Slavery and the Constitution
From the year 1780 through approximately 1815 many people in the United States were at war. While so many people were fighting for their independence the African Americans were fighting for their own freedom and independence from slavery, while being forced to fight for others freedom at the same time. Even the freed African Americans fought long and hard for their loved ones that had fallen victim to slavery. While so many people in the southern states and very few in the north were still for slavery many were hell bent against it.
Many people during this time thought that slavery should be abolished. However, just because these individuals thought slavery should be done away with does not mean that every one of them actually voiced their concerns and stood up for the slaves. For example, George Washington was a slave owner himself, but after fighting a huge battle for his own independence he soon began rethinking being a slave owner. Washington never voiced his opinion on slavery, but freed every one of his slaves in his will. Many people thought that slavery should be abolished because of the way that it violated the slave’s human rights and gave the so called masters total control and the ability to dictate.
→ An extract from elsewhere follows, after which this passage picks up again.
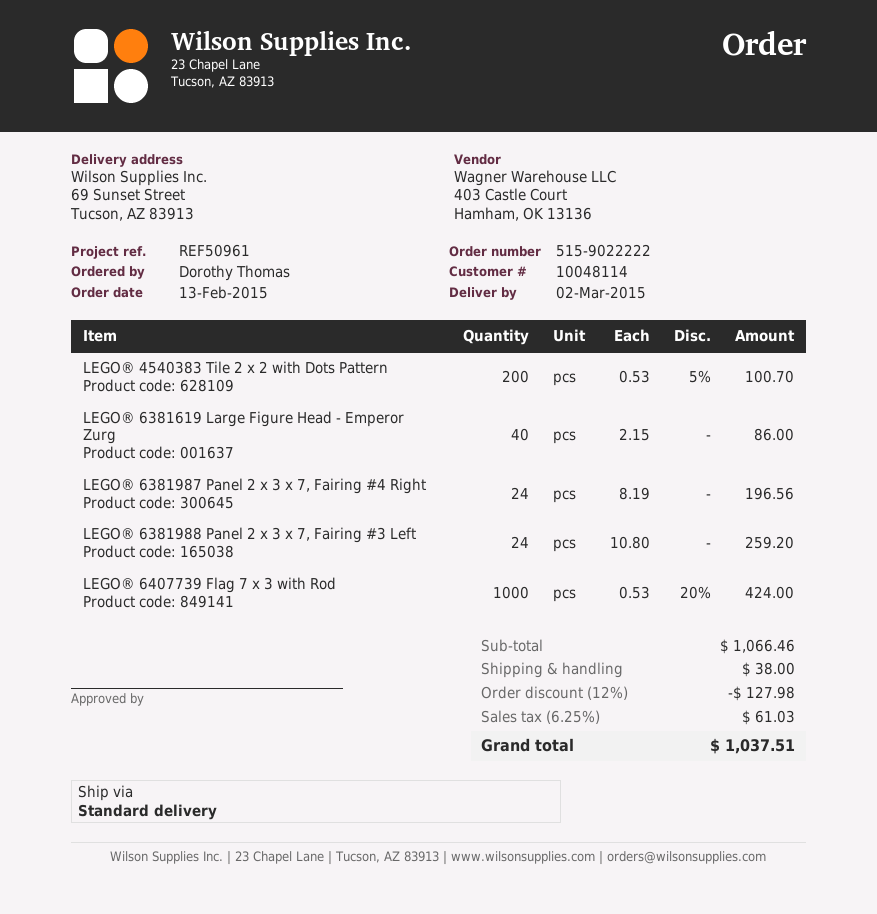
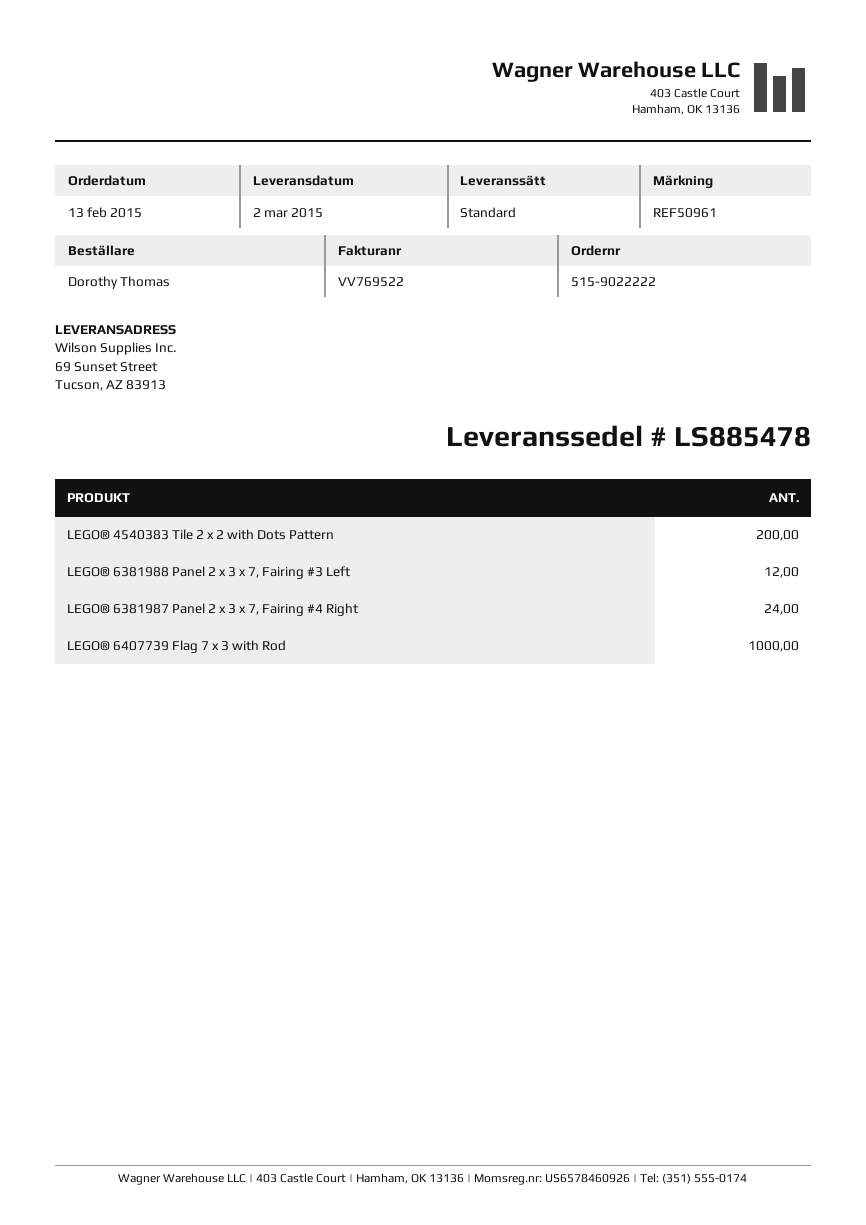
LEGO® 6381619 Large Figure Head - Emperor Zurg: 40 -> none
LEGO® 6381988 Panel 2 x 3 x 7, Fairing #3 Left: 24 -> 12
Phyllis Wheatley was one of the many people that fought for the enslaved African American. Phyllis was a writer who wrote and spoke about the injustice of slavery. James Otis was a white colonist that believed slavery was “a huge violation of the law of nature.” John Allen shares the same beliefs as Otis and did all that he could to let his voice be heard and free slaves.
Many people, especially those in the south, believed that slavery should continue. Slave owners in the south were all for slavery continuing because it was much cheaper than having to hire laborers to harvest their crops and fields. Many people in the north were supporters of slavery too, because they faced major profits...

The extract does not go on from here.